Приближалась ночь. Как и в первый мой вечер в Лионе, над погруженным во тьму городом переговаривались колокола. Я возвращался почти помимо воли и все больше торопился. Я нуждался в своей отраве. Наступающий обеденный час сблизит наши лица. Под конец я бросился бежать...
Сидя за накрытым столом, они ждали меня - Аньес слева от Элен, обе улыбающиеся; мы мило болтали; приглушенный свет оставлял в тени наши глаза, и это было к лучшему. Я размышлял о том, что между нами завязались узы более сильные, чем узы крови, и что при этом никто из нас ничего не знает об остальных двоих, - эта жуткая скрытая игра любви, затрагивая уж не знаю какую темную сторону моей натуры, доставляла мне удовольствие.
- Вы читали в лагере? - поинтересовалась Элен.
- Конечно. У нас были неплохие собрания книг. Помню даже... - Я вовремя спохватился. - Я никогда особенно не увлекался чтением, разве что от нечего делать. Но кое-кто из моих друзей читал с утра до вечера.
- Например, Жерве Ларош? - спросила Аньес.
- Гм... да... Жерве был из их числа. Благодаря ему я узнал кучу всякой всячины.
- По вашим рассказам я начинаю довольно-таки хорошо его себе представлять, - продолжала она. - Крепкий парень, жгучий брюнет.
- Почему жгучий брюнет? - перебила ее Элен.

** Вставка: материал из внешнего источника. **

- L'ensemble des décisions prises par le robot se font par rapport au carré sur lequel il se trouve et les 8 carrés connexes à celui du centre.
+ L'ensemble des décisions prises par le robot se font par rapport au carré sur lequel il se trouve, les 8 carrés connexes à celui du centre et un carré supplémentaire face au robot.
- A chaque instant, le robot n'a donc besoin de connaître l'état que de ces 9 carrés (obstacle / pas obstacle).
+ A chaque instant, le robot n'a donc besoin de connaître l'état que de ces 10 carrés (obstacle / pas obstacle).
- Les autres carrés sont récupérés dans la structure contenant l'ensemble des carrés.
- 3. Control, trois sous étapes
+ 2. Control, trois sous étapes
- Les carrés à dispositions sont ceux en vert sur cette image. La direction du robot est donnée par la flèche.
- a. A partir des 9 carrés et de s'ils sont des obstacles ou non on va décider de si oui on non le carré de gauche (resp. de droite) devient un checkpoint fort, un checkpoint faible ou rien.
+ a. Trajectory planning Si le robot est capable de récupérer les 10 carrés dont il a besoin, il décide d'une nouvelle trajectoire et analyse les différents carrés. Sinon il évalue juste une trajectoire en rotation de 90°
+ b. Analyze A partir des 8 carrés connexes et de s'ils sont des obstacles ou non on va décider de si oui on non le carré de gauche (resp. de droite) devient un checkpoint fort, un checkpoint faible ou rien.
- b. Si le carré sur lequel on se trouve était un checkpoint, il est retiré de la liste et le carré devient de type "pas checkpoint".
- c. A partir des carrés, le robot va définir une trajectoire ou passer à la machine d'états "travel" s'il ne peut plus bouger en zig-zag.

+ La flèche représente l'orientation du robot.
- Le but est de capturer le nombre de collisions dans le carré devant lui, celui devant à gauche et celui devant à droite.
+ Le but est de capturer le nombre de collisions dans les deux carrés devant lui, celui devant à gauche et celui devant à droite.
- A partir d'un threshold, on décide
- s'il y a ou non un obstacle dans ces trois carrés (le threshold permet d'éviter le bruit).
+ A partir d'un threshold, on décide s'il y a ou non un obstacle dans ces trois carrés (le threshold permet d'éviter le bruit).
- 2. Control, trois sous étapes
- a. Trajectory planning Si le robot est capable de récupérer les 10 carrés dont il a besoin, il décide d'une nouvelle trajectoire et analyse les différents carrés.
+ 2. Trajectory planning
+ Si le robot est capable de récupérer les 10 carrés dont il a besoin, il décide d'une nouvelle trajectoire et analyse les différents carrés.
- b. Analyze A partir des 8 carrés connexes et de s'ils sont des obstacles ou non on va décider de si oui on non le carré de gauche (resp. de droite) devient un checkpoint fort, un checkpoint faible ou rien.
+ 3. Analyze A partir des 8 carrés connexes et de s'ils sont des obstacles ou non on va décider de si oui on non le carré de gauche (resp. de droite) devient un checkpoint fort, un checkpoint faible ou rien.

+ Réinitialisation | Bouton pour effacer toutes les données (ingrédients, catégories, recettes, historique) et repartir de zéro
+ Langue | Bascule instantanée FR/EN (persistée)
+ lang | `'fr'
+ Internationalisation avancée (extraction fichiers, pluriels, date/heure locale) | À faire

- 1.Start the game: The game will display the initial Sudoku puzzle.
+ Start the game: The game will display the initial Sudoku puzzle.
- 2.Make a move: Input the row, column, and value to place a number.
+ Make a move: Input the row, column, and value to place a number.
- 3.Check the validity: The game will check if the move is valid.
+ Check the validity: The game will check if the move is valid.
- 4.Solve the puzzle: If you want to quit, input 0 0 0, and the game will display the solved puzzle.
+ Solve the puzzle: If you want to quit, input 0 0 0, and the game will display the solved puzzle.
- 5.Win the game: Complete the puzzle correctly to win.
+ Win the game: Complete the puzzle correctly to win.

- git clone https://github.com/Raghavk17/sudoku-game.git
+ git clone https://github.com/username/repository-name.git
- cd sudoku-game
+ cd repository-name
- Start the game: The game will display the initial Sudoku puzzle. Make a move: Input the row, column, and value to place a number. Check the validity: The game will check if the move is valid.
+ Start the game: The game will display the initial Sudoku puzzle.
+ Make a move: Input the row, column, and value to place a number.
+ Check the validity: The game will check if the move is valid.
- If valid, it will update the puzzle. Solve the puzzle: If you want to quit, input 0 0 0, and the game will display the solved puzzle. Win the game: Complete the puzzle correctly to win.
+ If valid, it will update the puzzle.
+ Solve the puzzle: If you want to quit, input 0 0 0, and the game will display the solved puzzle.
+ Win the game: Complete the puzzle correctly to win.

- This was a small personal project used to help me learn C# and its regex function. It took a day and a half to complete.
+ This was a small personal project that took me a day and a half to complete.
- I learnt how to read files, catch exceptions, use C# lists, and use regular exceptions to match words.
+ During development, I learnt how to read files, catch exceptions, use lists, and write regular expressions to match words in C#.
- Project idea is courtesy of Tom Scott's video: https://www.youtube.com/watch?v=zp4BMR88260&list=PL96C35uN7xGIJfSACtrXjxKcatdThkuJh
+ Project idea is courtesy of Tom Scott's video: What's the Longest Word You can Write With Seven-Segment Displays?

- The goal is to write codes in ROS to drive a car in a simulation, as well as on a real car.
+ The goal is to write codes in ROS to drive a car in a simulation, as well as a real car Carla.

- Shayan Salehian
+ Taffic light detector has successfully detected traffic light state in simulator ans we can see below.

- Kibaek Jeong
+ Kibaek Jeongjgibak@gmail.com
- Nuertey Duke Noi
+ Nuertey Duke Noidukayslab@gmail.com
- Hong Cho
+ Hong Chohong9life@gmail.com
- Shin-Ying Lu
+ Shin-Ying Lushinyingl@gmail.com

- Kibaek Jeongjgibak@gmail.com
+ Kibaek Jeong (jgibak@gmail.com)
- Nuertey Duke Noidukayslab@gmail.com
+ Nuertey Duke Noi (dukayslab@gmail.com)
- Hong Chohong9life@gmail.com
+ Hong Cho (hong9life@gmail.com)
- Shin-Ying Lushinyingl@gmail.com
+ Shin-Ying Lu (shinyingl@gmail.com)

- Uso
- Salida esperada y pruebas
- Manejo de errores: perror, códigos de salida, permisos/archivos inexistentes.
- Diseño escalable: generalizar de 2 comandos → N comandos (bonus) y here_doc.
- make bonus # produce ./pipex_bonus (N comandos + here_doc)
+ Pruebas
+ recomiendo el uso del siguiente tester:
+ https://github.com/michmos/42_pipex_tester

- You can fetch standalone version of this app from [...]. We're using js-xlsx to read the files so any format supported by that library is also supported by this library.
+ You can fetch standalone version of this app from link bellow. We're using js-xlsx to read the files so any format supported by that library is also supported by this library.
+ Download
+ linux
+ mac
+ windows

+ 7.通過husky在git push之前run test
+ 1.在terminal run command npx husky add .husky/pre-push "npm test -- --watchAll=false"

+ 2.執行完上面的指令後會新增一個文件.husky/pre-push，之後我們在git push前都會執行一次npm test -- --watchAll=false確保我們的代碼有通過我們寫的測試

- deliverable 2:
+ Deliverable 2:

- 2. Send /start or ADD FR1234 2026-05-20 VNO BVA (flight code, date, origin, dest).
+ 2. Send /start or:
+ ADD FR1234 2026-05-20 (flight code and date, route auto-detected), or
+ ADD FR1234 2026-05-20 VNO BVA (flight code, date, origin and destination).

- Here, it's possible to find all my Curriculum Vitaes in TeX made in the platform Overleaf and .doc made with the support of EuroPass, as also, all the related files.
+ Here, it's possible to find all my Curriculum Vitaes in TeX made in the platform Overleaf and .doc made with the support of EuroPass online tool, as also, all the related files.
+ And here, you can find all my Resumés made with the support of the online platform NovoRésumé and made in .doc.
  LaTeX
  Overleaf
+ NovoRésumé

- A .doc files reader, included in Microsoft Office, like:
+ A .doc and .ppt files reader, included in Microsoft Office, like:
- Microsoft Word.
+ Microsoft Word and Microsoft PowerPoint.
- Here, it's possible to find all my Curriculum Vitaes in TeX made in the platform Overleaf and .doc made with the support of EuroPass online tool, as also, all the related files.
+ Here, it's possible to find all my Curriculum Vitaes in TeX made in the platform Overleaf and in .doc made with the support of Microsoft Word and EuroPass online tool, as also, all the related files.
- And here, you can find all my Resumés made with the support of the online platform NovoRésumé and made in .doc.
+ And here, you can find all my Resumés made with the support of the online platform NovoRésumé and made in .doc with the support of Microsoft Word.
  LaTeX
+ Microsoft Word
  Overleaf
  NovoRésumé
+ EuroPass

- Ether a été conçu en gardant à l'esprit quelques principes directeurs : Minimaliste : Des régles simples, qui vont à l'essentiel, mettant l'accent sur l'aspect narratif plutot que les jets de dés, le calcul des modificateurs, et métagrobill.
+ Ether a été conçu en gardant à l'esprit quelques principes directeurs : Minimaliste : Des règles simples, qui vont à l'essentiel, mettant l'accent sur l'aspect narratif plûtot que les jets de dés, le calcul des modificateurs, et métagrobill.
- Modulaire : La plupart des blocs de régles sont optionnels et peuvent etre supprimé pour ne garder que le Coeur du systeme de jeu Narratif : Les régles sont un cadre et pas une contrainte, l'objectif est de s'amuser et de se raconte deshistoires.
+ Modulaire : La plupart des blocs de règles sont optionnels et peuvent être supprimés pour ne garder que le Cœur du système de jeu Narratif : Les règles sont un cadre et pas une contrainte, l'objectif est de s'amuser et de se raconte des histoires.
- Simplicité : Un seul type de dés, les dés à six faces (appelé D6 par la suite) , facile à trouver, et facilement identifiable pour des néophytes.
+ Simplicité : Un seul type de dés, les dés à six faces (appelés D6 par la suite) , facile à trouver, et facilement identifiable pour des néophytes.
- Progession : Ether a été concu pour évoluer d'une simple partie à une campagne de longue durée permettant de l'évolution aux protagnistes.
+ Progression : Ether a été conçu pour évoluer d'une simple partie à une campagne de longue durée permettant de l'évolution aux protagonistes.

- Не знаю, мне так кажется. Крупный нос... бородавка, нет, две бородавки около уха, левого уха...
- Ты заговариваешься, бедняжка, - набросилась на нее Элен. - Не так ли, Бернар? Но...
Я перестал есть. Мои руки, лежавшие поверх скатерти, несмотря на все мои усилия, задрожали.
- Что с вами, Бернар? - тихо спросила Элен.
- Ничего. Со мной ничего... но портрет Жерве... У Жерве действительно были две бородавки у левого уха.
Теперь из нас двоих большее потрясение, казалось, испытывала Элен.
- Ну и что? - сказала Аньес. - Что же тут удивительного?
Мы не сводили друг с друга глаз. "Она его знала, - подумал я, - я у нее в руках... попался!" И тут же сам себе возразил: "Она не могла его знать. Это совершенно невозможно". Впрочем, очень скоро я заметил, что сестры не обращают на меня никакого внимания. Они словно вступили в поединок: подначивали друг друга, сводили какие-то давние и непонятные счеты.
- С чего бы это мне ошибаться? - спросила Аньес, обращаясь к Элен, и тень улыбки скользнула по ее губам. Она едва сдерживалась, чтобы не выдать свое презрение. И как будто для того, чтобы положить конец бесплодному спору, миролюбиво добавила:
- Я даже уверена, что Жерве был из тех мужчин, у которых очень густо растут волосы на подбородке и потому после бритья кожа у них синяя...
И Аньес повернулась ко мне, призывая меня в свидетели.
- Все точно, - пробормотал я.
- Вот видишь, - бросила она сестре.
Элен опустила глаза и долго-долго катала шарик из хлебного мякиша. Аньес повернулась ко мне.